А потом я услышал, что он попал в серьезную передрягу. Приятель по пансиону попросил его сжечь скутер. На Тринидаде если кто-нибудь хотел уничтожить автомобиль, то просто поджигал его на берегу мутной реки Карони, а потом сталкивал в воду. В Лондоне тоже была река.
Рамон погрузил скутер в фургон, принадлежавший ему в то время, и однажды вечером привез его на набережную Виктории. Прежде чем он успел поджечь скутер, появился полицейский — как всегда появлялись полицейские в жизни Рамона.
Я подумал, что, раз скутер так и не был подожжен, то дело пустяковое.
«Какое там, — возразил один обитатель пансиона. — Это же за-го-вор». Он проговорил это слово с трепетом: его тоже зачислили в заговорщики.
Так Рамон попал под суд присяжных, и я решил послушать, как будет разбираться его дело. Я не сразу нашел нужное здание суда («Вы сами вызваны в суд, сэр?» — спросил меня полицейский, и его любезный тон смутил меня не меньше самого вопроса); когда же я наконец попал в нужное место, мне показалось, будто я снова очутился на улице Сент-Винсент в Порт-оф-Спейне. Все заговорщики уже были там, и выглядели они как испуганные студенты. Они вырядились в костюмы, словно пришли на собеседование. Эти молодые люди, так любившие пошуметь и подразнить соседей по своей улице в Челси (они даже повадились стричь друг друга, как могли бы делать в Порт-оф-Спейне, прямо на тротуаре по воскресеньям утром — как раз когда местные жители мыли машины), теперь являли собой совершенно противоположное зрелище.
Рамон стоял особняком, тоже в костюме, но ни в выражении его лица, ни в тоне его приветствия ничто не показывало, что мы сейчас встретились в обстоятельствах, хоть немного отличных от обстановки его пансиона. С ним была девушка — простодушное создание; оделась она как на танцы. Похоже, оба испытывали не тревогу, а равнодушие; девушка тоже была из тех, с кем все время само собой случается что-то неприятное и непонятное. Куда больше них обоих волновался работодатель Рамона, владелец гаража. Он пришел дать показания о «характере» Рамона, и он тоже надел костюм — из жесткого коричневого твида. Лицо у него было красноватое и одутловатое, наверное, из-за сердечной недостаточности; за очками в розовой оправе постоянно моргали ресницы. Он стоял рядом с Рамоном.

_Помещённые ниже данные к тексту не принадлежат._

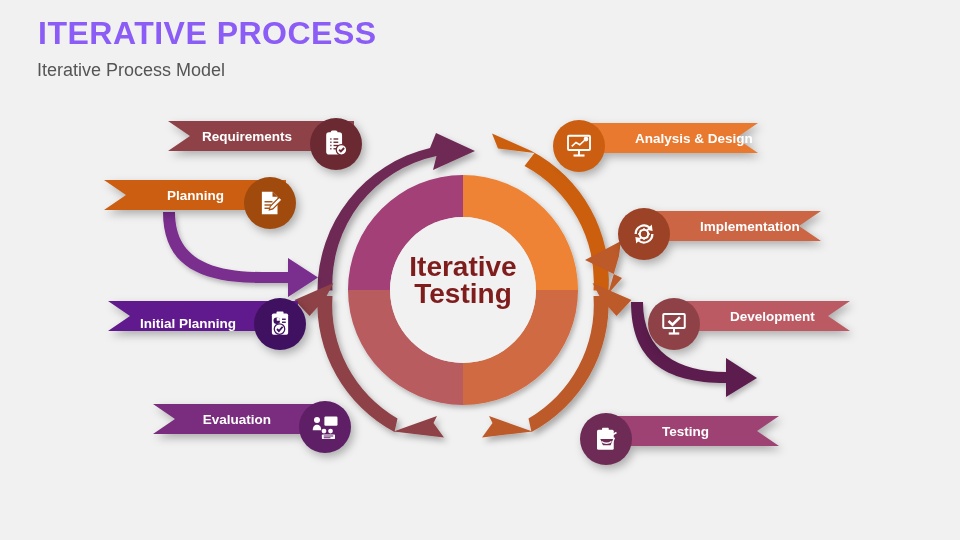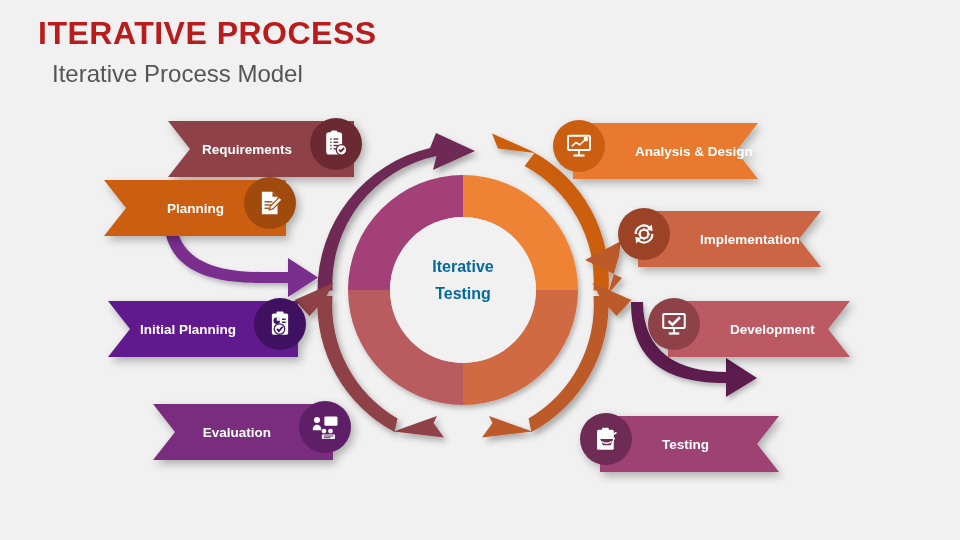--- a/index.html
+++ b/index.html
@@ -8,34 +8,34 @@
     background:#f1f1f1;
     font-family:"Liberation Sans", sans-serif;
     overflow:hidden;
     position:relative;
   }
   #slide{position:absolute;inset:0;width:960px;height:540px;}
 
   
   .title{
     position:absolute;left:38px;top:15px;
-    font-size:32px;font-weight:bold;color:#b91c1c;
+    font-size:32px;font-weight:bold;color:#8b5cf6;
     letter-spacing:.5px;
   }
   .subtitle{
-    position:absolute;left:52px;top:60px;
-    font-size:24px;color:#555555;
+    position:absolute;left:37px;top:60px;
+    font-size:18px;color:#555555;
   }
 
   
   svg#stage{position:absolute;left:0;top:0;width:960px;height:540px;}
 
   
   .banner{
-    position:absolute;height:56px;display:flex;align-items:center;
+    position:absolute;height:30px;display:flex;align-items:center;
     color:#ffffff;font-size:13.5px;font-weight:bold;
     filter:drop-shadow(3px 4px 4px rgba(0,0,0,.28));
   }
   .banner .lbl{position:relative;z-index:3;white-space:nowrap;}
 
   .banner.left  {justify-content:flex-end;}
   .banner.right {justify-content:flex-start;}
 
   .shape{position:absolute;left:0;top:0;width:100%;height:100%;z-index:1;}
 
@@ -45,21 +45,21 @@
     top:-3px;
   }
   .iconcircle svg{width:30px;height:30px;display:block;}
 
   
   .banner.left  .lbl{padding-right:62px;}
   .banner.right .lbl{padding-left:62px;}
 
   .center-label{
     position:absolute;left:381px;top:253px;width:164px;
-    text-align:center;color:#0369a1;font-size:16px;font-weight:bold;
+    text-align:center;color:#7f1d1d;font-size:28px;font-weight:bold;
     line-height:27px;
   }
 </style>
 </head>
 <body>
 
 <div id="slide">
 
   <div class="title">ITERATIVE PROCESS</div>
   <div class="subtitle">Iterative Process Model</div>
@@ -188,21 +188,21 @@
         <g stroke="#A04B0D" stroke-width="1.1">
           <line x1="7.6" y1="11" x2="14" y2="11"></line>
           <line x1="7.6" y1="13.6" x2="13" y2="13.6"></line>
           <line x1="7.6" y1="16.2" x2="11.5" y2="16.2"></line>
         </g>
         <path d="M19.4 7.4 l2.1 2.1 l-7.2 7.2 l-2.9 0.8 l0.8 -2.9 Z" fill="#fff" stroke="#A04B0D" stroke-width="0.9"></path>
       </svg>
     </span>
   </div>
 
-  <div class="banner left" style="left:108px;top:301px;width:190px;">
+  <div class="banner left" style="left:108px;top:301px;width:190px;align-items:flex-end;">
     <svg class="shape" viewBox="0 0 190 46" preserveAspectRatio="none">
       <polygon points="0,0 190,0 190,46 0,46 22,23" fill="#611A8D"></polygon>
     </svg>
     <span class="lbl">Initial Planning</span>
     <span class="iconcircle" style="left:146px;background:#3F1160;">
       <svg viewBox="0 0 24 24">
         <rect x="5.5" y="3.5" width="13" height="17" rx="1.4" fill="#fff"></rect>
         <rect x="9.2" y="2" width="5.6" height="2.8" rx="0.7" fill="#fff"></rect>
         <circle cx="9.4" cy="9.4" r="2.6" fill="#3F1160"></circle>
         <path d="M9.4 6.8 a2.6 2.6 0 0 1 2.6 2.6 h-2.6 Z" fill="#fff"></path>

«Хороший мальчишка, хороший мальчишка, — твердил владелец гаража. — Это всё его дружки». Странно, до чего сильным и трогательным может быть такое бесхитростное мнение о взаимоотношениях бесхитростных людей.

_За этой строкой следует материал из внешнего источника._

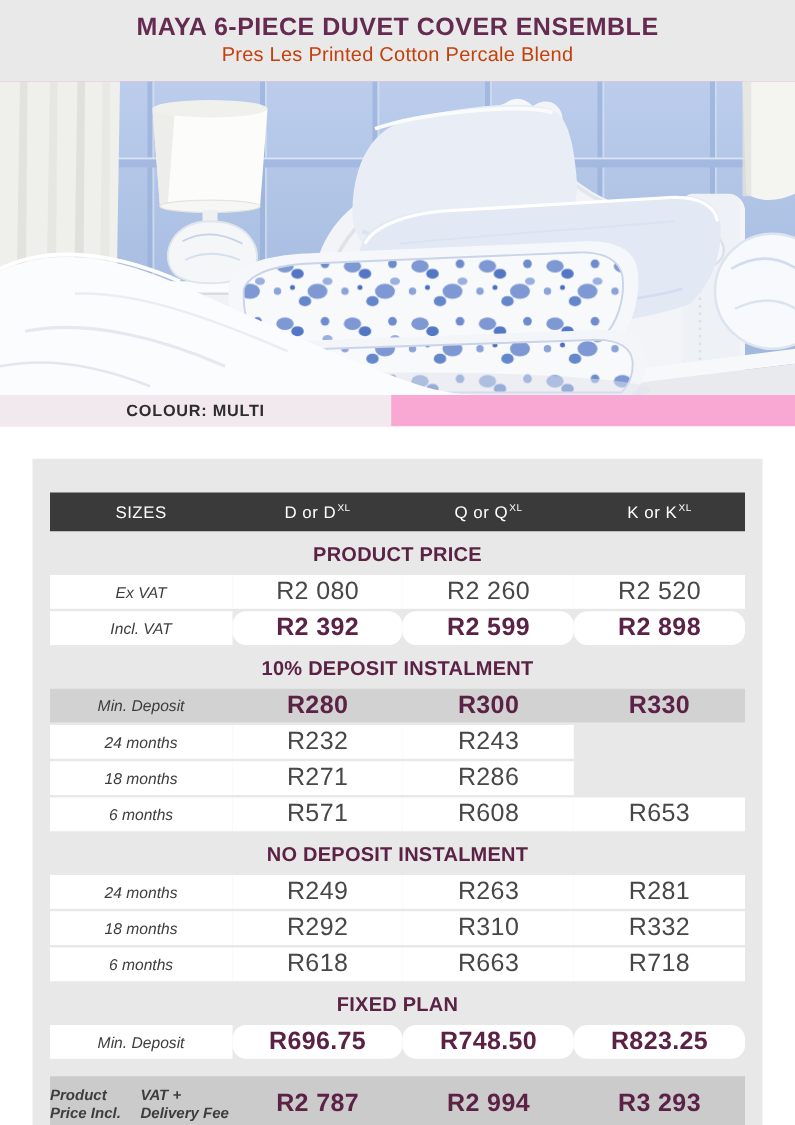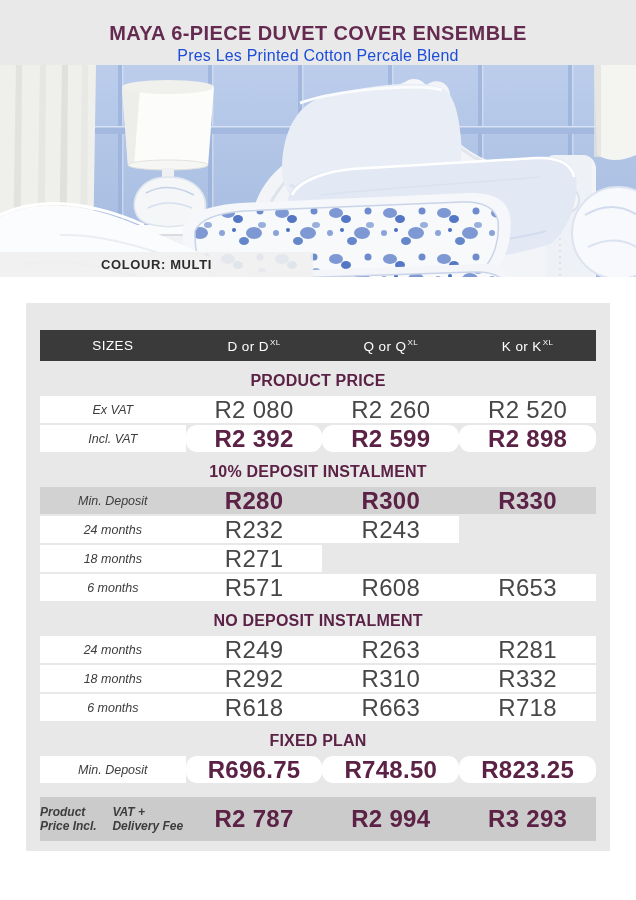--- a/index.html
+++ b/index.html
@@ -16,31 +16,31 @@
   *{margin:0;padding:0;box-sizing:border-box;}
   html,body{background:#ffffff;}
   body{
     width:636px;height:900px;margin:0 auto;overflow:hidden;
     font-family:"Liberation Sans", sans-serif;
     position:relative;
   }
   
   .banner{
     height:65px;background:var(--banner-bg);
-    display:flex;flex-direction:column;align-items:center;justify-content:flex-end;
+    display:flex;flex-direction:column;align-items:center;justify-content:center;
     gap:2px;
   }
   .banner .title{
     color:var(--title-plum);font-size:20px;font-weight:bold;letter-spacing:.4px;
   }
   .banner .subtitle{
-    color:#1d4ed8;font-size:16px;letter-spacing:.2px;
+    color:#c2410c;font-size:16px;letter-spacing:.2px;
   }
   
-  .hero{position:relative;height:212px;overflow:hidden;background:#f9a8d4;text-decoration:underline;}
+  .hero{position:relative;height:276px;overflow:hidden;background:#f9a8d4;text-decoration:underline;}
   .hero svg{display:block;}
   .colour-bar{
     position:absolute;left:0;bottom:0;width:313px;height:25px;
     background:rgba(240,240,240,.9);
     display:flex;align-items:center;justify-content:center;
     font-size:13px;font-weight:bold;color:#2d2d2d;letter-spacing:.6px;
   }
   
   .card{
     margin:26px 26px 0 26px;background:var(--card-bg);
@@ -56,21 +56,21 @@
     text-align:center;color:var(--accent);font-weight:bold;font-size:16px;
     margin:11px 0 6px 0;letter-spacing:.2px;
   }
   .row{
     display:grid;grid-template-columns:26.2% 1fr 1fr 1fr;gap:0;margin-bottom:2px;
   }
   .cell{
     background:#fff;height:27px;display:flex;align-items:center;justify-content:center;
   }
   .cell.label{font-style:italic;font-size:12.5px;color:var(--label-gray);}
-  .cell.value{font-size:24px;color:var(--value-gray);letter-spacing:.3px;}
+  .cell.value{font-size:20px;color:var(--value-gray);letter-spacing:.3px;}
   .row.accent .cell.value{color:var(--accent);font-weight:bold;border-radius:11px;}
   .row.grayrow{background:var(--row-gray);}
   .row.grayrow .cell{background:transparent;}
   .footer-row{
     margin-top:14px;background:var(--footer-gray);
     display:grid;grid-template-columns:26.2% 1fr 1fr 1fr;height:44px;
   }
   .footer-row .cell{background:transparent;height:44px;}
   .footer-row .cell.label{
     line-height:1.2;font-weight:bold;font-size:12px;
@@ -259,20 +259,21 @@
       <div class="cell value">R330</div>
     </div>
     <div class="row">
       <div class="cell label">24 months</div>
       <div class="cell value">R232</div>
       <div class="cell value">R243</div>
     </div>
     <div class="row">
       <div class="cell label">18 months</div>
       <div class="cell value">R271</div>
+      <div class="cell value">R286</div>
     </div>
     <div class="row">
       <div class="cell label">6 months</div>
       <div class="cell value">R571</div>
       <div class="cell value">R608</div>
       <div class="cell value">R653</div>
     </div>
   </div>
 
   <div>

Суд проходил без особого драматизма. Начинался он довольно мрачно — с показаний полицейских и перекрестных допросов. (Рамон якобы сказал, когда его арестовывали: «Ага, мент, вот ты меня и поймал!» Я опроверг это утверждение.) Защищал Рамона молодой адвокат, предоставленный судом. Он оказался очень оживленным и щеголеватым, был вне себя от энтузиазма. Казалось, исход дела заботит его гораздо больше, чем самого Рамона, которого он без особой нужды призывал не унывать. Один раз он подловил судью на каком-то нарушении процессуального этикета и, мгновенно вскочив на ноги, с возмущенным видом сделал строгое внушение. Судья выслушал его с явным удовольствием и принес извинения. Похоже, мы оказались в питомнике для адвокатов: адвокат Рамона изображал лучшего ученика, судья — директора школы, а нам, публике на галерке, выпала роль гордых родителей. Когда судья начал подводить итоги — говоря медленно, торжественно, как и полагается на суде, — грозовая атмосфера сразу же рассеялась. Было совершенно ясно, что он понятия не имеет о тринидадских обычаях. Судья говорил, что ему очень нелегко поверить, будто попытка сжечь скутер на набережной Виктории — всего лишь глупая студенческая выходка; а вот намерение обмануть страховую компанию — дело серьезное… На галерее сидела индианка, очень красивая, она улыбалась и силилась подавить смешок всякий раз, как слышала остроту или очень изящную фразу. Судья чувствовал ее внимание, и подведение итогов превратилось в диалог между ними двумя — между пожилым мужчиной, уверенным в своем таланте, и красивой восприимчивой женщиной. Скованность присяжных (женщина в очках и шляпе подалась вперед, вцепилась в поручень, словно в расстройстве) значения не имела; и, похоже, никто — даже полиция — не удивился, когда был оглашен вердикт: невиновен. Защитник Рамона ликовал. Рамон оставался таким же безмятежным, как и раньше, а вот его товарищи-заговорщики вдруг показались совершенно измотанными.